An MRI Brain Image Segmentation and Tumor
Detection using SOM-Clustering and PSVM
Classifier
Journal:
GRENZE International Journal of Engineering and Technology
Authors:
D. Rammurthy, Mahesh P. K
Volume:
3
Issue:
3
Grenze ID:
01.GIJET.3.3.3
Pages:
1-9
Abstract
In recent days, image processing is widely used in diagnosis of disease such as
brain tumor, Cancer, Diabetes etc.

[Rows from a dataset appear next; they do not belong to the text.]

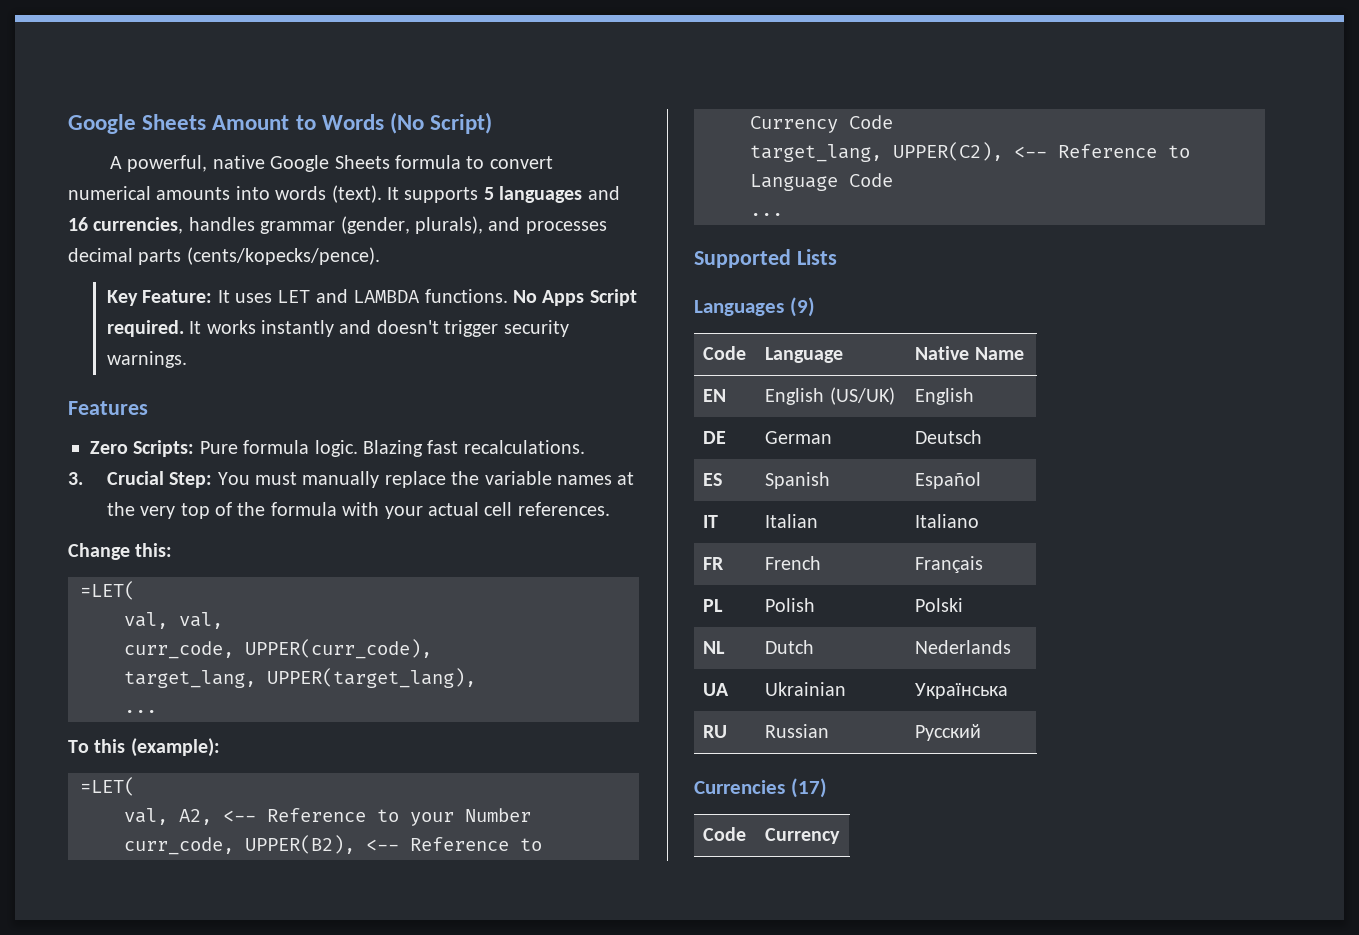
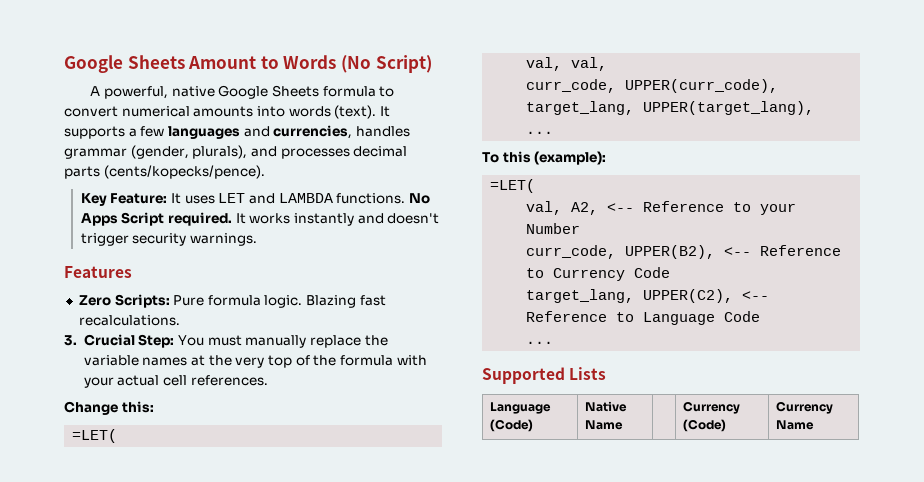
- It supports 5 languages and 16 currencies, handles grammar (gender, plurals), and processes decimal parts (cents/kopecks/pence).
+ It supports a few languages and currencies, handles grammar (gender, plurals), and processes decimal parts (cents/kopecks/pence).
- Languages (9)
- Code | Language | Native Name
- EN | English (US/UK) | English
- DE | German | Deutsch
- ES | Spanish | Español
- IT | Italian | Italiano
- FR | French | Français
- PL | Polish | Polski
- NL | Dutch | Nederlands
- UA | Ukrainian | Українська
- RU | Russian | Русский
- Currencies (17)
- Code | Currency
+ Language (Code) | Native Name | | Currency (Code) | Currency Name

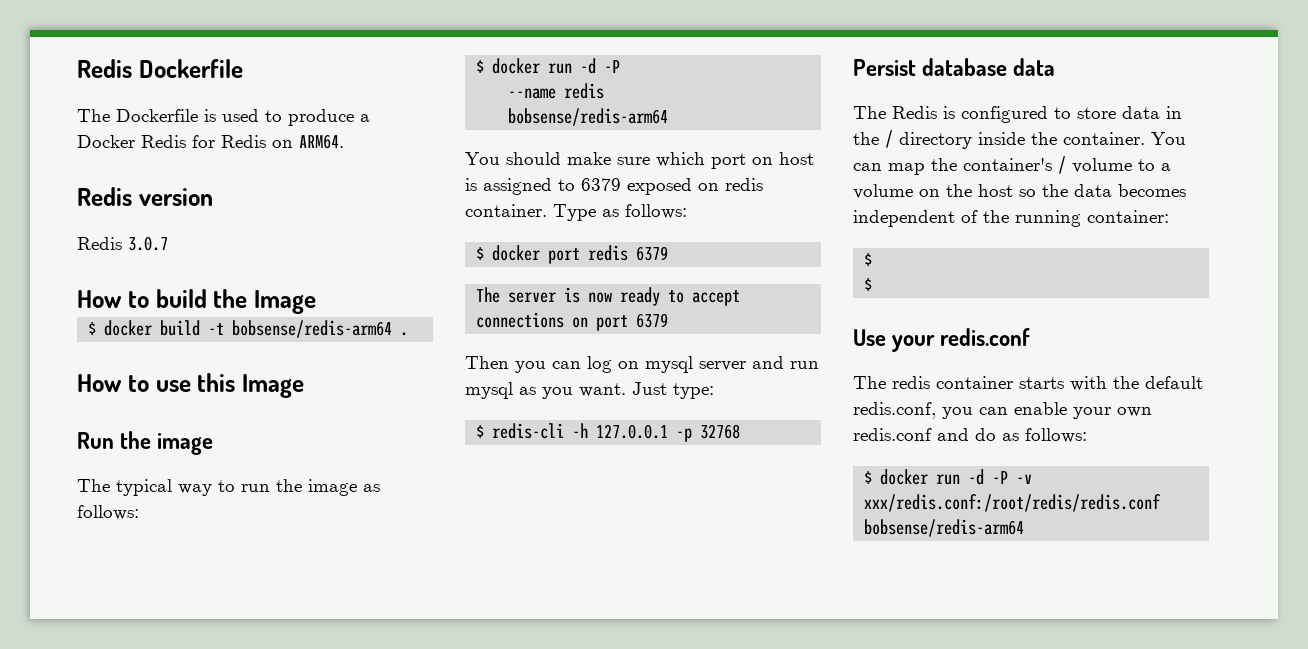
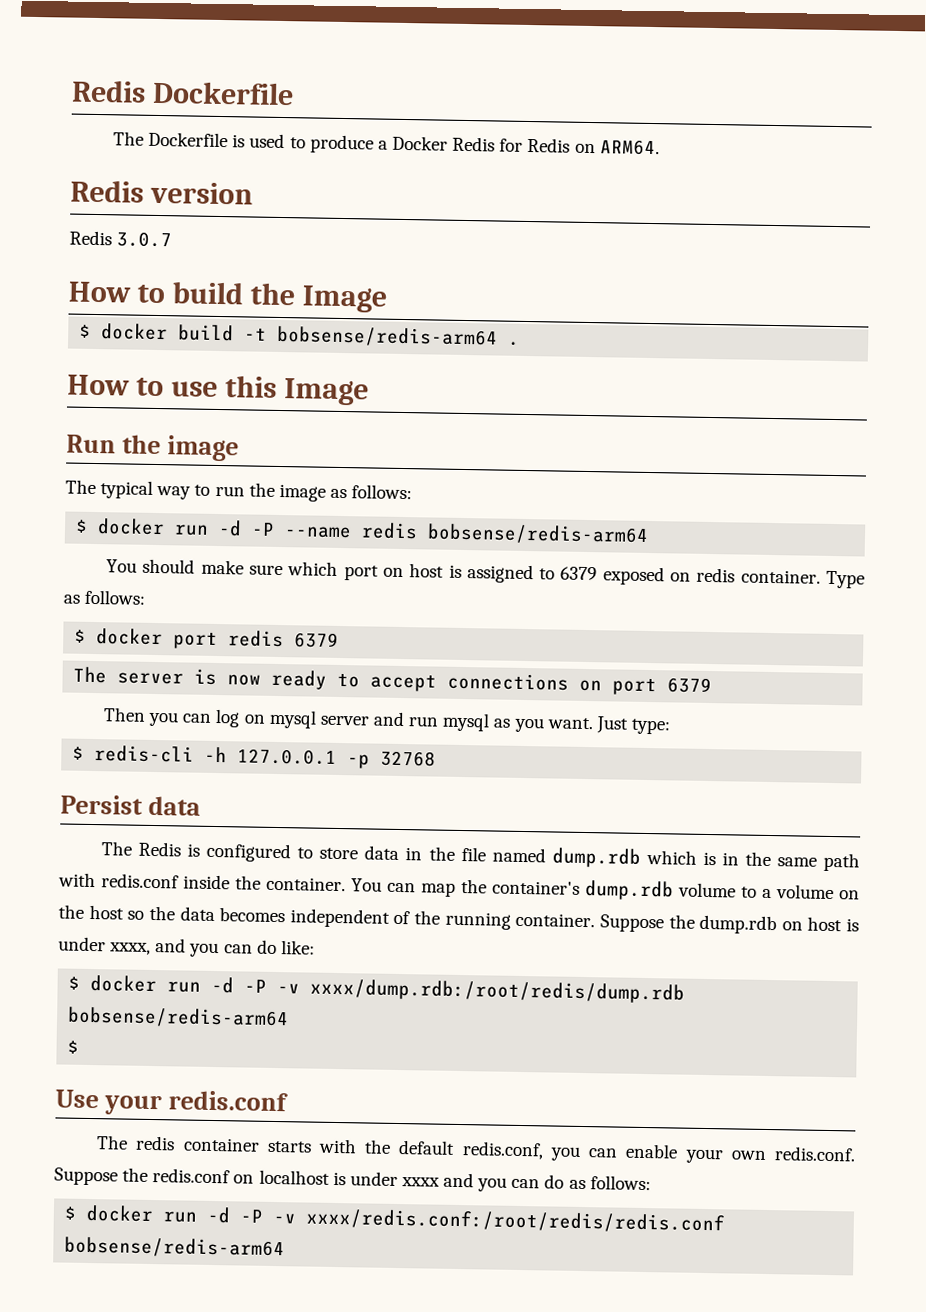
  The typical way to run the image as follows:
- $ docker run -d -P
- --name redis
- bobsense/redis-arm64
+ $ docker run -d -P --name redis bobsense/redis-arm64
- Persist database data
+ Persist data
- The Redis is configured to store data in the / directory inside the container.
+ The Redis is configured to store data in the file named dump.rdb which is in the same path with redis.conf inside the container.
- You can map the container's / volume to a volume on the host so the data becomes independent of the running container:
- $
+ You can map the container's dump.rdb volume to a volume on the host so the data becomes independent of the running container. Suppose the dump.rdb on host is under xxxx, and you can do like:
+ $ docker run -d -P -v xxxx/dump.rdb:/root/redis/dump.rdb bobsense/redis-arm64
- The redis container starts with the default redis.conf, you can enable your own redis.conf and do as follows:
+ The redis container starts with the default redis.conf, you can enable your own redis.conf. Suppose the redis.conf on localhost is under xxxx and you can do as follows:
- $ docker run -d -P -v xxx/redis.conf:/root/redis/redis.conf bobsense/redis-arm64
+ $ docker run -d -P -v xxxx/redis.conf:/root/redis/redis.conf bobsense/redis-arm64

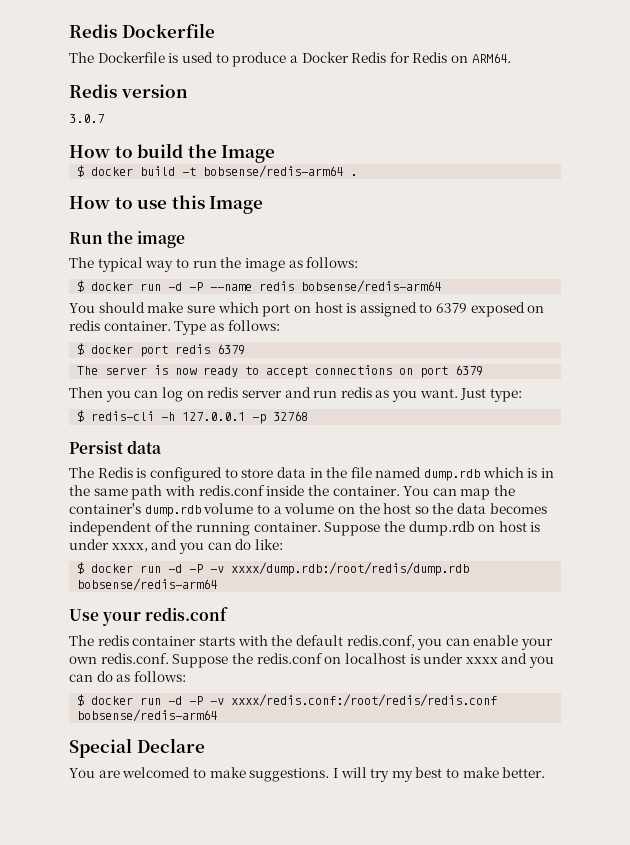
- Redis 3.0.7
+ 3.0.7
- Then you can log on mysql server and run mysql as you want.
+ Then you can log on redis server and run redis as you want.
  $ docker run -d -P -v xxxx/dump.rdb:/root/redis/dump.rdb bobsense/redis-arm64
- $
+ Special Declare
+ You are welcomed to make suggestions. I will try my best to make better.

Brain tumor is one such dangerous disease and currently
moreover 600,000 people have this type of disease. Image segmentation is an important
technique highly used to extract the suspicious parts from medical images such as MRI, CT
scan, and Mammography etc. With this motivation in this work, SOM clustering is
proposed for MRI brain image segmentation. Before the segmentation the Histogram
Equalization is utilized for feature extraction which will improve the segmentation
accuracy. After the segmentation process, the feature extraction using Gray Level Cooccurrence
Matrix is utilized which avoids the formation of misclustered regions. The
Principle Component Analysis (PCA) method is used for the feature selection to improve the
classifier accuracy. An effective classifier Proximal Support Vector Machines (PSVM) is
used to automatically detect the tumor from MRI brain image. This method is faster and
computationally more efficient than the existing method SVM.